28th September 2025
Visit to Yorkshire Sculpture Park. Autumn sunny day.
Visit to Yorkshire Sculpture Park. Autumn sunny day.
I love Yorkshire Sculpture Park. I love sculpture. I love the buildings at YSP. I love the landscape at YSP. I don't always love what the artists exhibit. Sometimes the sculptures at YSP pass me by.
If you've never been to YSP, let me explain a little about the layout. There is a modern visitors' centre with cafe, toilets, exhibits, and a shop. There is also a large separate building called the underground gallery, and an active educational centre. There are hundreds of acres of Yorkshire landscape to explore too, dotted about with notable sculptures. Those works include pieces by Dame Barbara Hepworth, Damien Hirst, Sir Anthony Caro, and Henry Moore.
The YSP has a continuous rolling programme of exhibits from internationally renowned artists. There is a lot to see. Much that is visually interesting, intriguing, exciting, inspiring and even magnificent.

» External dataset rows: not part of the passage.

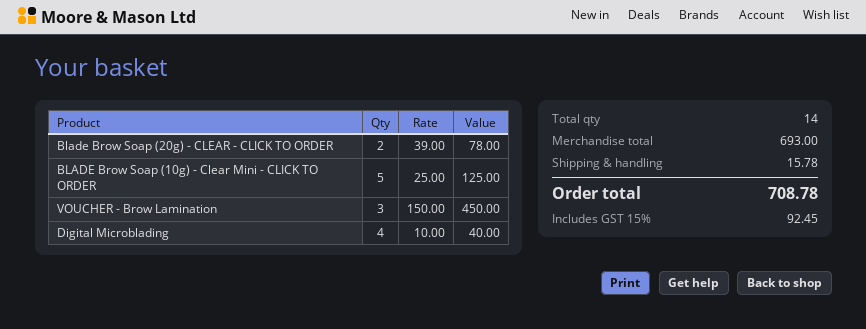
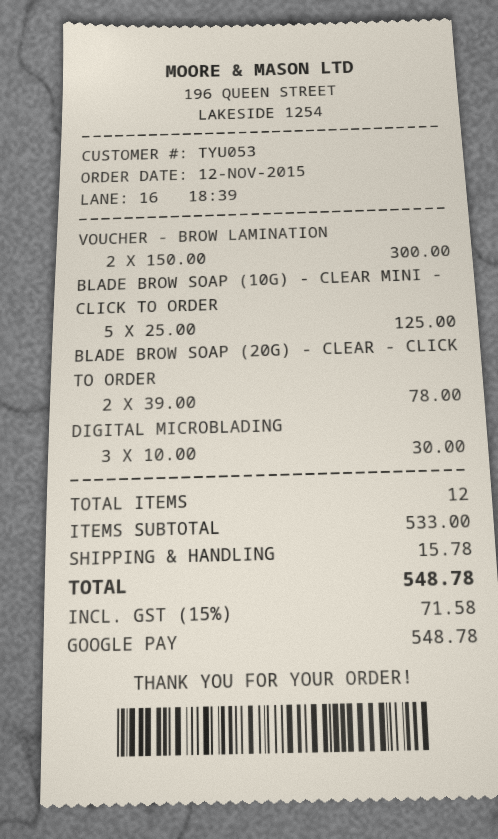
VOUCHER - Brow Lamination: 3 x 150.00 = 450.00 -> 2 x 150.00 = 300.00
Digital Microblading: 4 x 10.00 = 40.00 -> 3 x 10.00 = 30.00
total quantity: 14 -> 12
subtotal: 693.00 -> 533.00
tax: 15% = 92.45 -> 15% = 71.58
total: 708.78 -> 548.78

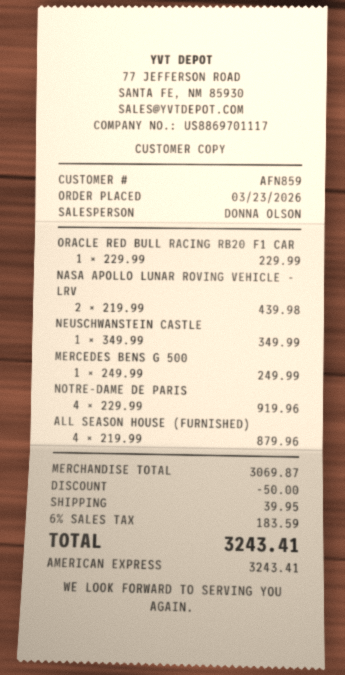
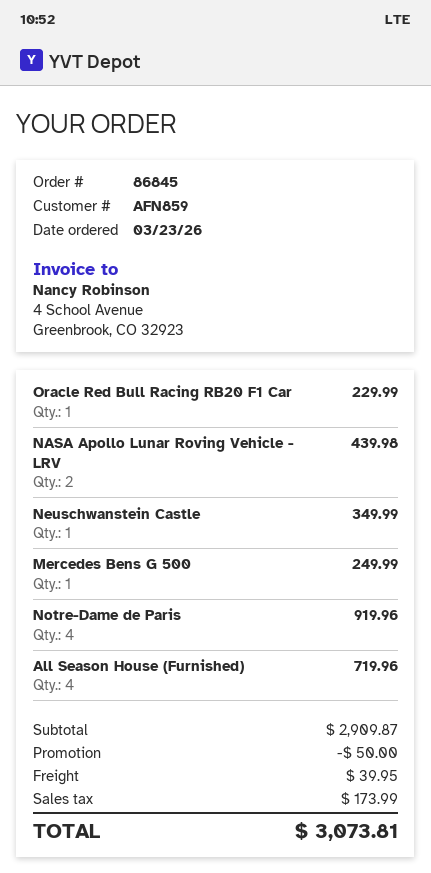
ALL SEASON HOUSE (FURNISHED): 4 for 879.96 -> 4 for 719.96
subtotal: 3069.87 -> 2909.87
tax: 183.59 -> 173.99
total: 3243.41 -> 3073.81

But it struck me today, that much of what I'd seen left me uninformed and confused. I had no idea what the artists were trying to convey with their works. I know they each have some tenet behind their work, some ethos or philosophy they're trying to express. I just don't always get it. As a means of communication art often fails.
I have felt this before, when viewing sculpture.
I have to quickly add that I totally understand the work of Henry Moore, and Dame Barbara Hepworth. I love their work, and really enjoy it hugely. They each had a relationship with the natural world. Their works had an inescapable aesthetic appeal that carried their work and entertained the viewer.
Much of my own artistic output is concerned with shape and form. The rocks I am so obsessed with are naturally occurring sculptures. They are their most basic level aesthetically appealing. All the other stuff that goes along with geological rock and stone such as their vast age, origins, and historic relevance are in fact incidental.
Perhaps being autistic denies me the ability to understand the emotional nuances other artists seek to express through their work? Maybe. Could it be I just have a blind spot when it comes to interpretation? I don't know.
I now feel sure that for me, it will always be the aesthetic appeal of a photographic image that is preeminent. I will be unashamed about that. Those ancient rocks that once sat on the equator, formed at the bottom of a shallow tropical sea, may be academically interesting, but above all they have to look good. Not pretty perhaps, but my photographs have to be operatic, dramatic, and bold. I don't want the viewer to be left in any doubt.